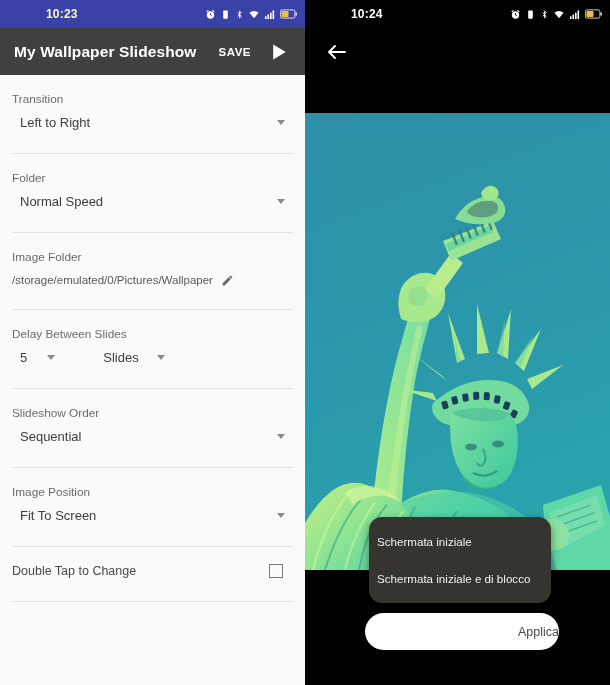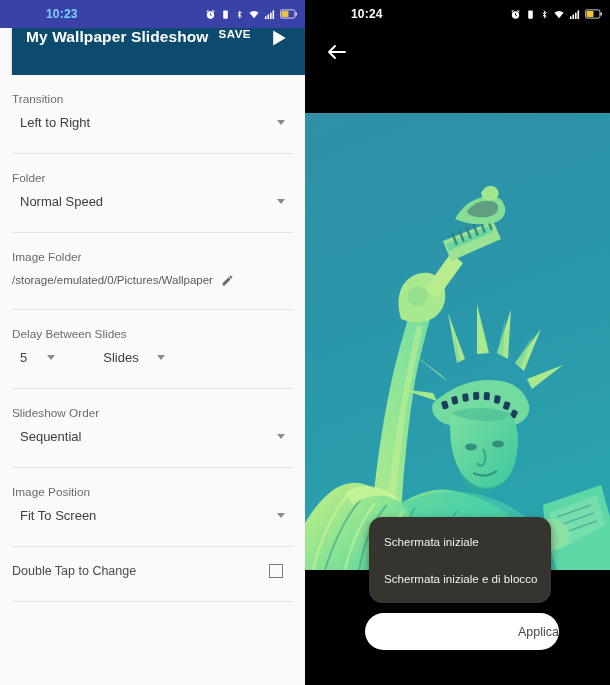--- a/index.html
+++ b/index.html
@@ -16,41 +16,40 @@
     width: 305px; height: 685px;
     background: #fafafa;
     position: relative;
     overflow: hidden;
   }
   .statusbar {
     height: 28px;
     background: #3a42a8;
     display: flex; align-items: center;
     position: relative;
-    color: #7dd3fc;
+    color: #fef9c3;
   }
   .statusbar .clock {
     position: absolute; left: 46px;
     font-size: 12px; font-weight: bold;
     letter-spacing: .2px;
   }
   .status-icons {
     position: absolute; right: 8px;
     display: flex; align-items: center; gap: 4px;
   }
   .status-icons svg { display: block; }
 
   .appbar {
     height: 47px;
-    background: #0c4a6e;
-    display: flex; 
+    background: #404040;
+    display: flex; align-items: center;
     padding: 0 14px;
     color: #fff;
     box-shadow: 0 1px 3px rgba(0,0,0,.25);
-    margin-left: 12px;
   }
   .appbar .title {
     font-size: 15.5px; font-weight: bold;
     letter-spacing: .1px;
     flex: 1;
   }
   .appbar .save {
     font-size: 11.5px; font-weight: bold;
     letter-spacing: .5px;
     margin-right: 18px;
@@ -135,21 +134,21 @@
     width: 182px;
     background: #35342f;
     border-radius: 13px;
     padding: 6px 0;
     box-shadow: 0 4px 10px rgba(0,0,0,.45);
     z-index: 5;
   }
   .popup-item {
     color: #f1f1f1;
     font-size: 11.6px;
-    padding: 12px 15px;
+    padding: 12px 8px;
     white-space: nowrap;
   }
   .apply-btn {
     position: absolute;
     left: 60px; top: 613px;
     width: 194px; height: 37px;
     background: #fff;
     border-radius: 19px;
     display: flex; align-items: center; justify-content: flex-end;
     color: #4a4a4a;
==
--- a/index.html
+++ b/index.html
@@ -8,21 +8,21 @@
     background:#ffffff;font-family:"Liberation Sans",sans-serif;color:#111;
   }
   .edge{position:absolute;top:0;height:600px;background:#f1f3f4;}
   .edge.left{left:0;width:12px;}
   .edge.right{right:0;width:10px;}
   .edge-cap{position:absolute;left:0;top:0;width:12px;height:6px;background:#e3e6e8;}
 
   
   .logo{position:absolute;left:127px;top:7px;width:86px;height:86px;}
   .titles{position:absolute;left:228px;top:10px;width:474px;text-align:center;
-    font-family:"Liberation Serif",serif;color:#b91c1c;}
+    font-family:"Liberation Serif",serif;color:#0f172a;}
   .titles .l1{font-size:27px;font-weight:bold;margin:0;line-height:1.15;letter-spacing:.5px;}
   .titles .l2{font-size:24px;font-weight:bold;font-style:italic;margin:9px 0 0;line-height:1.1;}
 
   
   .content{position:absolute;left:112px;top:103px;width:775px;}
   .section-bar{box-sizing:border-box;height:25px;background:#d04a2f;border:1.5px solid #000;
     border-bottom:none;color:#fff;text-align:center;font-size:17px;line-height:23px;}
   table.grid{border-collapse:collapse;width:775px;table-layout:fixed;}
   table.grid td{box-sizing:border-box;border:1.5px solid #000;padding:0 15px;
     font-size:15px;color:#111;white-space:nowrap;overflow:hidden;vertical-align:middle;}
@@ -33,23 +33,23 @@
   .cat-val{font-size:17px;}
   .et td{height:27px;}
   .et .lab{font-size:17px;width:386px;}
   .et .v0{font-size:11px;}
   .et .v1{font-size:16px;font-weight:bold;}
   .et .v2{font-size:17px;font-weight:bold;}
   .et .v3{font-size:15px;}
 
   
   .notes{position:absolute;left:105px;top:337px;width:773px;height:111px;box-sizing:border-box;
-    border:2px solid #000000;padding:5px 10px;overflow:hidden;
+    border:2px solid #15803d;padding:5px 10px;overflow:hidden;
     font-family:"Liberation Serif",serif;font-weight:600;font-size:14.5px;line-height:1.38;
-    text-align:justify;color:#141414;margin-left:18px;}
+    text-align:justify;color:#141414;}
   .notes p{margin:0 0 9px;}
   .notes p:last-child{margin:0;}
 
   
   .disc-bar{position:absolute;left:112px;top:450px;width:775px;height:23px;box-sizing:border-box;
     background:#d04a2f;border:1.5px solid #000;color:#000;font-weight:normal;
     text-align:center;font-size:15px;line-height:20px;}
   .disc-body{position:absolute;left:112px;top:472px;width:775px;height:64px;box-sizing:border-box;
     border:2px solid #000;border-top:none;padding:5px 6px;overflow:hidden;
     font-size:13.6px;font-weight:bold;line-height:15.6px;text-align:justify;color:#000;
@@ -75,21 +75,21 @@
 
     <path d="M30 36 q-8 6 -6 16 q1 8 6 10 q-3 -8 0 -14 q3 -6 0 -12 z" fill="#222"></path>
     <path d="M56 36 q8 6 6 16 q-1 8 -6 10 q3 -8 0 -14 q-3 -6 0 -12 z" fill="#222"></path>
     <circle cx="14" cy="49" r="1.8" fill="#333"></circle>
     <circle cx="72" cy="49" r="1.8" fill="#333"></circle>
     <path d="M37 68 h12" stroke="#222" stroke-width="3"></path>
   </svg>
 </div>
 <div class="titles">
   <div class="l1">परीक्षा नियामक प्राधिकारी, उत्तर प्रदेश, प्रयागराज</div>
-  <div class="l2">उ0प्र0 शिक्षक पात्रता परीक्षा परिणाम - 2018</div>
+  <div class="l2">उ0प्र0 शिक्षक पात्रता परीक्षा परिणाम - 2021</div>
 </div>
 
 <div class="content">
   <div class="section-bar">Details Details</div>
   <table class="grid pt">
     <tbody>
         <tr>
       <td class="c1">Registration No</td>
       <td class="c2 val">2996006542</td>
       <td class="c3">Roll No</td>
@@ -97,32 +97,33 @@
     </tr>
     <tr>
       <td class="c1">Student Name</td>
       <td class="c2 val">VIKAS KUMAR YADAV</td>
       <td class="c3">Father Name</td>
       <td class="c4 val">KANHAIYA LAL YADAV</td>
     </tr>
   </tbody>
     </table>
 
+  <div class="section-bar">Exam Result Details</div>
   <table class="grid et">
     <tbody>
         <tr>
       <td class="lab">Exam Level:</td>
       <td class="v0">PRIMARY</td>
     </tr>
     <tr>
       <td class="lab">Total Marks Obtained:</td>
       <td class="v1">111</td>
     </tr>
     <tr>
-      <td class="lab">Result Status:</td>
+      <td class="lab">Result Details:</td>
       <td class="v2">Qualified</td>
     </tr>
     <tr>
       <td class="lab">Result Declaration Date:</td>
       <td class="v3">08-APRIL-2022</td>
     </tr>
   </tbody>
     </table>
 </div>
==
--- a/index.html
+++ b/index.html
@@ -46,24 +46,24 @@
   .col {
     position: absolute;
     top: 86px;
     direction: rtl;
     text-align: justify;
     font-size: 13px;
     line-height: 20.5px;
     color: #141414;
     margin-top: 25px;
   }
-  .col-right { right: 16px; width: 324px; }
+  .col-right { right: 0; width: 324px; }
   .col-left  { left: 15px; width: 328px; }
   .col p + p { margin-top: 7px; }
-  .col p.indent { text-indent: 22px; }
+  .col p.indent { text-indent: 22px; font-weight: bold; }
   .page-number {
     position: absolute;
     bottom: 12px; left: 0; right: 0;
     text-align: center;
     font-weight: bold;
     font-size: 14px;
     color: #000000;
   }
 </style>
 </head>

* Work request:
Please give the number of lines in the material above that contain the string "path", and nothing else.

* Output of the task:
3